In semiconductor device 100, the various layers are disposed relative to substrate 102. Thus, for example, etching stop layer 106 is disposed over substrate 102. Similarly, active region layer 110 is disposed over etching stop layer 106 and is disposed over substrate 102. For this reason, active region layer 110 may be characterized as disposed over etching stop layer 106 and opposite substrate 102. The other layers, such as layers 104, 106, 108, 110, 112, and 114, may be similarly characterized in terms of location relative to substrate 102. Thus, for example, once p-cladding layer 112 is added, p-cladding layer 112 may be characterized as over active region layer 110 and disposed opposite substrate 102 and etching stop layer 106.
Each of the layers shown in FIG. 1, including layers 102, 104, 106, 108, 110, 112, and 114, may be built-up on substrate 102 using a variety of techniques. For example, metalorganic vapor phase epitaxy (MOVPE) or vapor phase epitaxy (VPE) may be used to build up the layers. Other techniques may be used according to the suitability or desirability of the deposition technique.
FIG. 2 shows the semiconductor device of FIG. 1 after dielectric stripe 216 is placed on semiconductor device 100 according to an exemplary embodiment in accordance with the invention. Thus, FIG. 2 shows a second step in preparing semiconductor device 200 to form an exemplary embodiment of a completed device. Semiconductor device 200 is formed using semiconductor device 100 shown in FIG. 1. Accordingly, referring to FIG. 1 and FIG. 2, semiconductor device 100 corresponds to semiconductor device 200, substrate 202 corresponds to substrate 102, buffer layer 204 corresponds to buffer layer 104, etching stop layer 206 corresponds to etching stop layer 106, n-cladding layer 208 corresponds to n-cladding layer 108, active region layer 210 corresponds to active region layer 110, p-cladding layer 212 corresponds to p-cladding layer 112, and surface freshening layer 214 corresponds to surface freshening layer 114.

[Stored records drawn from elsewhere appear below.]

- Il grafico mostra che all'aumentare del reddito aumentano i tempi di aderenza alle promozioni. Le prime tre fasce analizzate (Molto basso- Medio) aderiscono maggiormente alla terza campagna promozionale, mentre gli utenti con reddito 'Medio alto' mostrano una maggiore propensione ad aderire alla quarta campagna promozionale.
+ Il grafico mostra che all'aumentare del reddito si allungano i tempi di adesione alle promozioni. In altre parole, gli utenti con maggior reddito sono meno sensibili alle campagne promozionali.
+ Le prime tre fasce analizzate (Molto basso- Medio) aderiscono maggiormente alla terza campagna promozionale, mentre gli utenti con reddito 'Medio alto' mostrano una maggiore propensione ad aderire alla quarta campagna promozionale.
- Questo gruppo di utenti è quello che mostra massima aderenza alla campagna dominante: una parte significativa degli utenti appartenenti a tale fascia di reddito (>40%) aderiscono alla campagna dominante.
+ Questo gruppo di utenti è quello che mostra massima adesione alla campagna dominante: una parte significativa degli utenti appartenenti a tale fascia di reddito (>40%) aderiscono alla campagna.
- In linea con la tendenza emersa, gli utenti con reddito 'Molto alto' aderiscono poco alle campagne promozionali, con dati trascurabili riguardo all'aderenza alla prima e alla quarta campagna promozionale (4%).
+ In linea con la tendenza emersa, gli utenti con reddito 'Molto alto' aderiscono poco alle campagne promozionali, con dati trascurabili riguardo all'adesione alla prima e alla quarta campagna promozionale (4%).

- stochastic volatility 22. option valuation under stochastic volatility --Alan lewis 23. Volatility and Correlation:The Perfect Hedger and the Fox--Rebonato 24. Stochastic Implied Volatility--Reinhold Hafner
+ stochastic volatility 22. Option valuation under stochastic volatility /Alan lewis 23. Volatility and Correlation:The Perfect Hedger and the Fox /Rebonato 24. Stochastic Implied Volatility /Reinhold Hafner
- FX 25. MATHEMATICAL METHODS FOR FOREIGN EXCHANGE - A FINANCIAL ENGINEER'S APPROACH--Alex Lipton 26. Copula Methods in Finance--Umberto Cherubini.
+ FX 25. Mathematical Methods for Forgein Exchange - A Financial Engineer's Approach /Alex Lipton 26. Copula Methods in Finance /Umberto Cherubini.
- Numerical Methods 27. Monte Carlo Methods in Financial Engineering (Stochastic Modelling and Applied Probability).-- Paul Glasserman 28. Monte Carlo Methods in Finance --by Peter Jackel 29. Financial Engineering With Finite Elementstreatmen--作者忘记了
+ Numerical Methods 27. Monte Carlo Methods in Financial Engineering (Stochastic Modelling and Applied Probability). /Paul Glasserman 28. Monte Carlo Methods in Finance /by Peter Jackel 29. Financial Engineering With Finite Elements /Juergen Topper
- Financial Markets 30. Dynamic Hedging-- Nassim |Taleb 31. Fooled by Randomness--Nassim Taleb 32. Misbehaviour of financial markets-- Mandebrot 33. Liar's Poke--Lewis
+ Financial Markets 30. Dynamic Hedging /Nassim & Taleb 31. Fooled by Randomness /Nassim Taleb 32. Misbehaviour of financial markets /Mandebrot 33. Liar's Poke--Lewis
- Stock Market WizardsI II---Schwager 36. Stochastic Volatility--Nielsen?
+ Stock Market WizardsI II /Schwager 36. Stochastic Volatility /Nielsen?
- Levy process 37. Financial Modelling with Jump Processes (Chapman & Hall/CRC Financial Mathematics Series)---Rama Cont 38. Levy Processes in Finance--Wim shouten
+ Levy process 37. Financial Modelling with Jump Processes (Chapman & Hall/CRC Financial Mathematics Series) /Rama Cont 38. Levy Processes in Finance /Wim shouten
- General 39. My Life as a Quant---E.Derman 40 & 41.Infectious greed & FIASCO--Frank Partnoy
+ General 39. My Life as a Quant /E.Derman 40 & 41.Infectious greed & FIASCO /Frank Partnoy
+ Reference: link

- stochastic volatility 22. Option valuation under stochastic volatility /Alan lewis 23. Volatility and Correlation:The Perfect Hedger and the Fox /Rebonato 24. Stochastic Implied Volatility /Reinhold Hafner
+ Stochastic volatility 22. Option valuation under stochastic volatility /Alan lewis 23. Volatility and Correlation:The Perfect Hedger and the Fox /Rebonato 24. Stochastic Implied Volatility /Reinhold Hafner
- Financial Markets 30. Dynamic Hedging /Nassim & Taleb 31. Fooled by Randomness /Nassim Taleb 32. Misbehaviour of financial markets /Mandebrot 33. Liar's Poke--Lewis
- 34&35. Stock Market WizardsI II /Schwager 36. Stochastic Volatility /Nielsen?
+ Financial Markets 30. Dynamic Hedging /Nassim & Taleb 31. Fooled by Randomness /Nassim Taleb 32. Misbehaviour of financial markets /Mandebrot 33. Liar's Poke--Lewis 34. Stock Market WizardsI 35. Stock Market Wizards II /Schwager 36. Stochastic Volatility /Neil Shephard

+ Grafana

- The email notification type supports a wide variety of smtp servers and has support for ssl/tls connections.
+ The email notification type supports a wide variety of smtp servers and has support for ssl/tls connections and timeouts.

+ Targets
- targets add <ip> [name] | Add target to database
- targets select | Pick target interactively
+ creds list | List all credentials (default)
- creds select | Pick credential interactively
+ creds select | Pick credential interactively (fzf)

Dielectric stripe 216 is added to top of surface freshening layer 214. Dielectric stripe 216 is used to define the mesa width. Dielectric stripe 216 in the exemplary embodiment is made from SiNx or SiO2. The thickness of dielectric stripe 216 is about 500 nm, but may vary between about 450 nm and about 550 nm.
FIG. 3 shows the semiconductor device of FIG. 2 after etching according to an exemplary embodiment in accordance with the invention. Thus, FIG. 3 shows a third step in preparing semiconductor device 300 to form an exemplary embodiment of a completed device. Semiconductor device 300 is formed using semiconductor device 200 shown in FIG. 2. Accordingly, referring to FIG. 2 and FIG. 3, substrate 304 corresponds to substrate 202, buffer layer 306 corresponds to buffer layer 204, etching stop layer 308 corresponds to etching stop layer 206, n-cladding layer 310 corresponds to n-cladding layer 208, active region layer 312 corresponds to active region layer 210, p-cladding layer 314 corresponds to p-cladding layer 212, surface freshening layer 316 corresponds to surface freshening layer 214, and dielectric stripe 318 corresponds to dielectric stripe 216.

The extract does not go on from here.